02 DE JUNHO DE 2023
FRONTEIRAS DO PENSAMENTO
Rosa Montero fala sobre arte e vida
De fábula em fábula, citando um pensador após o outro, a escritora espanhola Rosa Montero abriu, na noite de quarta-feira, em Porto Alegre, a série de conferências do Fronteiras do Pensamento. Montero fez uma reflexão sobre como a busca pela beleza, muitas vezes representada na arte, vista por alguns como algo inútil, pode nos salvar de uma vida pobre de sentido.
Autora de Nós, Mulheres (1995), A Ridícula Ideia de Nunca Mais te Ver (2013) e A Boa Sorte (2022), Montero estreou a edição do projeto fazendo uma defesa da literatura como ferramenta que nos transporta para mundos mais ricos do que a realidade que temos na frente.
- Por que vieram até aqui? - questionou, dirigindo-se à plateia lotada do Teatro Unisinos.
- Poderiam estar em casa, tranquilos, falando com os seus queridos. O que buscam aqui? Isso é interessante. Fernando Pessoa dizia que a literatura é uma prova inequívoca de que a vida não basta. E é verdade.
Então, contou a primeira história, sobre um alguém que cruza com um mendigo e lhe dá duas moedas. Ao revê-lo, pergunta o que foi que o homem fez com elas e ouve dele a seguinte resposta: "Com uma, comprei um pão, para ter como viver. Com a outra, uma rosa, para ter por que viver".
- Com rosa, não comemos, não nos alimentamos, não nos cobrimos no frio. Por que sua beleza é tão importante? Frente à nossa desesperadora solidão, tentamos dar algum sentido. Buscamos algo maior que nós mesmos, e esse algo é a beleza - refletiu.
A escritora mencionou como eram grandiosas ou muito lúdicas as profissões com as quais fantasiávamos quando pequenos, como astronauta e trapezista, coisas que ela própria ambicionava na infância. Porém, "el tiempo es un jardineiro loco", como definiu.

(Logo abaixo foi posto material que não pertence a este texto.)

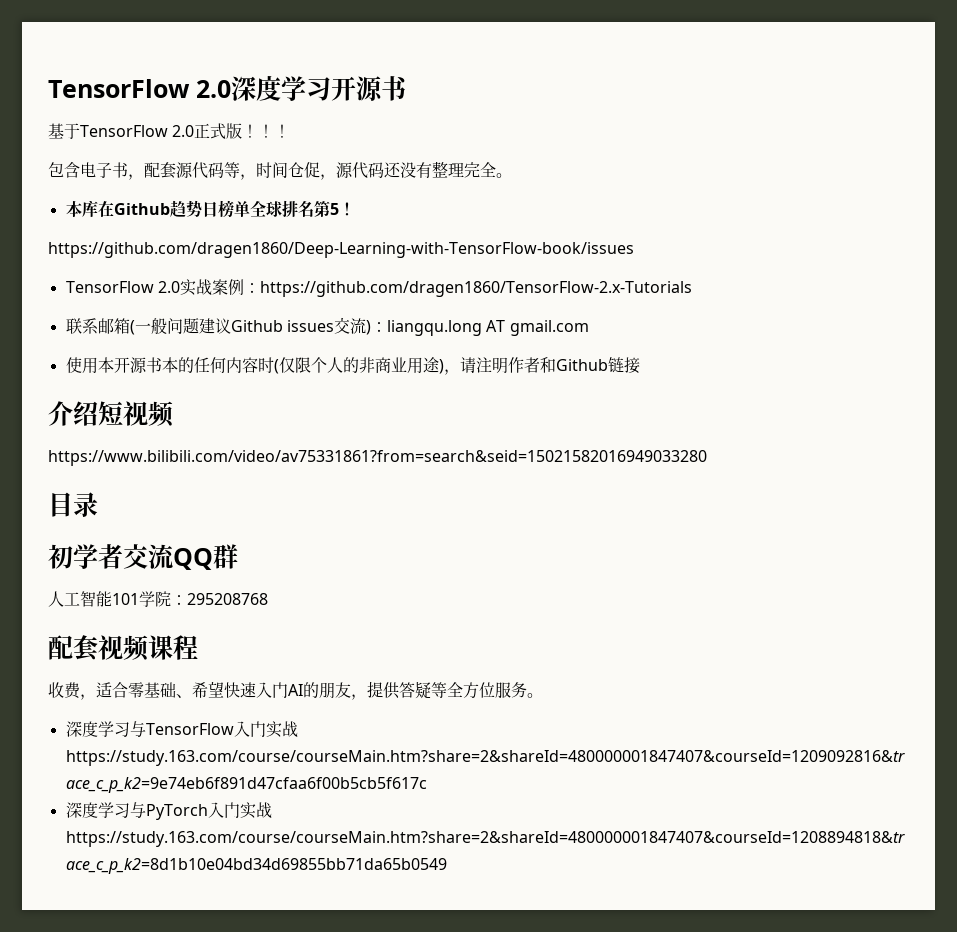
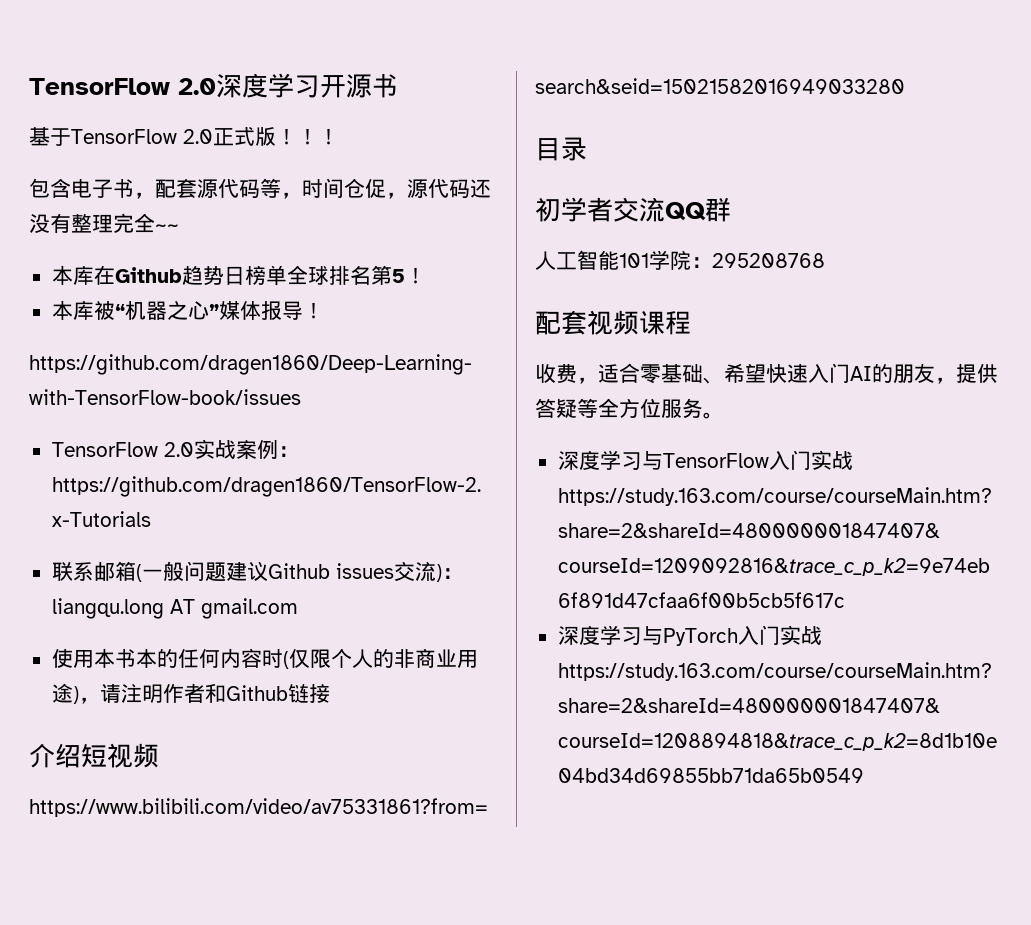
[496,173,512,178] 。 -> [155,224,179,231] ~~
(355, 209) none -> [51,300,324,321] // 本库被“机器之心”媒体报导！
[113,357,147,373] 开源 -> (115, 658) none

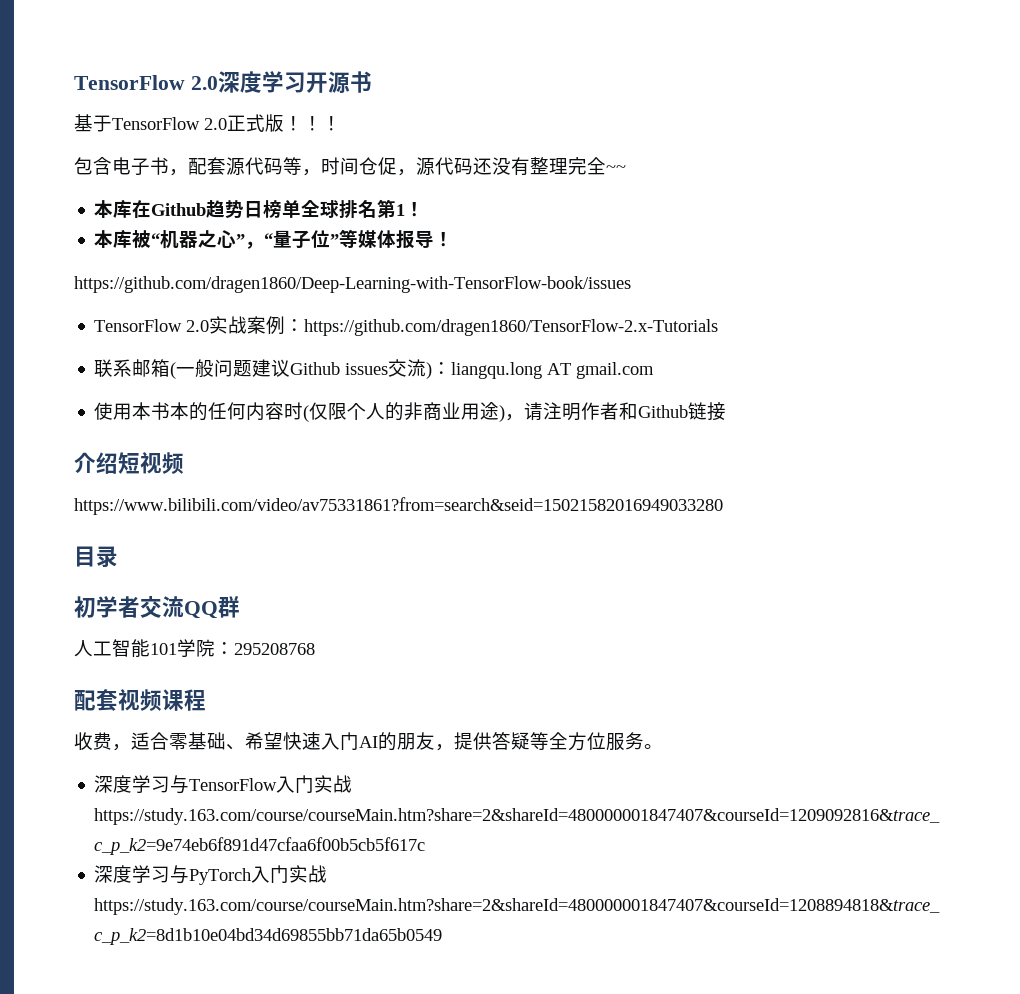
[391,269,405,283] 5 -> [396,204,406,216] 1
(219, 311) none -> [245,229,359,249] ，“量子位”等

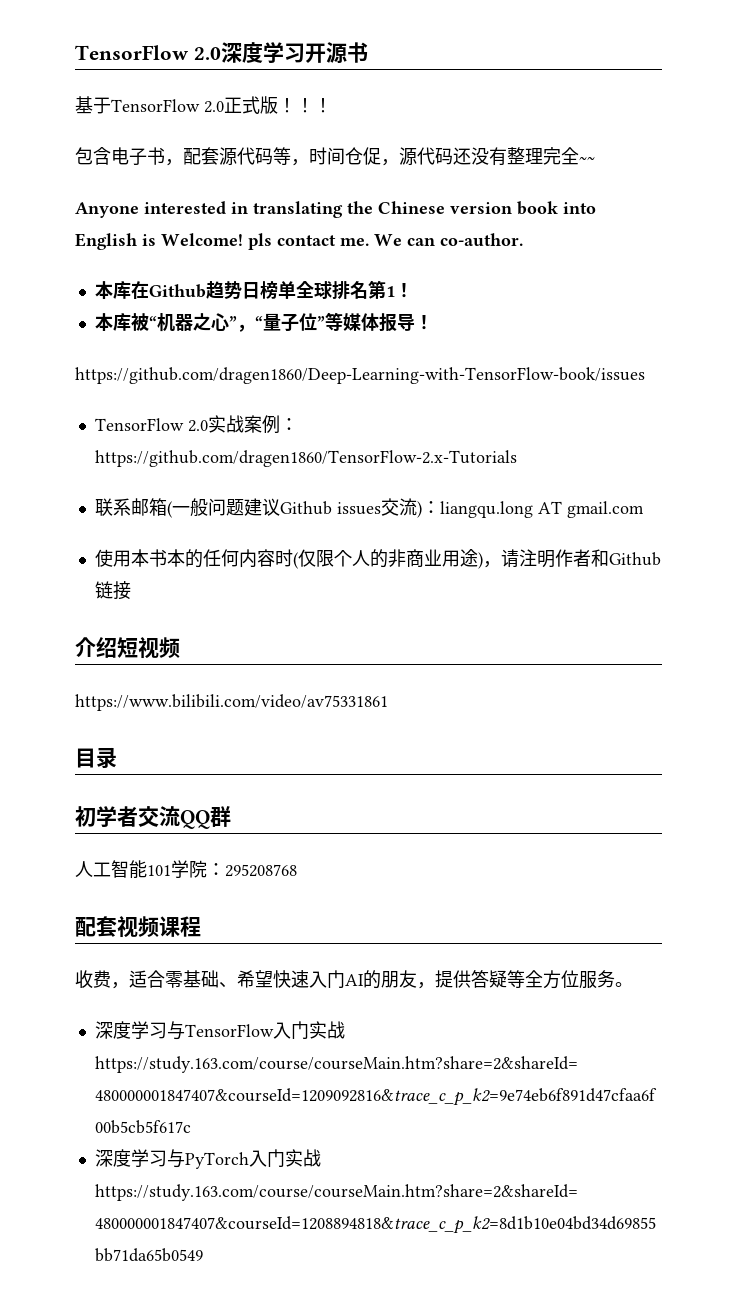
(626, 169) none -> [75,201,596,218] [75,233,523,250] // Anyone interested in translating the Chinese version book into English is Welcome! pls contact me. We can co-author.
[74,497,723,515] https://www.bilibili.com/video/av75331861?from=search&seid=15021582016949033280 -> [75,694,388,711] https://www.bilibili.com/video/av75331861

- O tempo vai podando as "ramitas" (galhos) de nossas possíveis vidas, nos deixando limitados a um galho só, que é o galho de nossa existência concreta. E é sempre estreito. Precisamos transcender, sair da própria vida, porque ao sair de nossa pequena vida, saímos de nossa morte, que está nos esperando.
Escrita
Ela também trouxe a história de um monge irlandês que vivia em um monastério no ano de 1348, quando a Europa foi acometida pela peste negra. Com as pessoas morrendo ao redor, passou a escrever em um pergaminho que fazia de diário, ora cuidando das pessoas, ora registrando os fatos, até ele próprio falecer.
- Flaubert dizia que escrever é uma maneira de viver. Eu acredito que escrever é uma maneira de sobreviver - admitiu Rosa.
Mencionando seu novo livro, El Peligro de Estar Cuerda (O perigo de ser são, em tradução livre), que deve ser lançado no Brasil pela Todavia até o fim do ano, Montero também fez uma defesa da loucura, ou de certa falta de maturidade ou juízo, para que aflorem nossa criatividade.
- A maturidade mental consiste em uma poda das conexões neurológicas para que o cérebro se concentre no que é útil e necessário para a sobrevivência da espécie. (...) Mas cerca de 20% da humanidade "pula" essa poda. Segundo vários neurocientistas, entre esses 20% de pessoas com o cérebro "não podado" estão as pessoas com transtornos mentais e nós, pessoas que nos dedicamos a coisas criativas.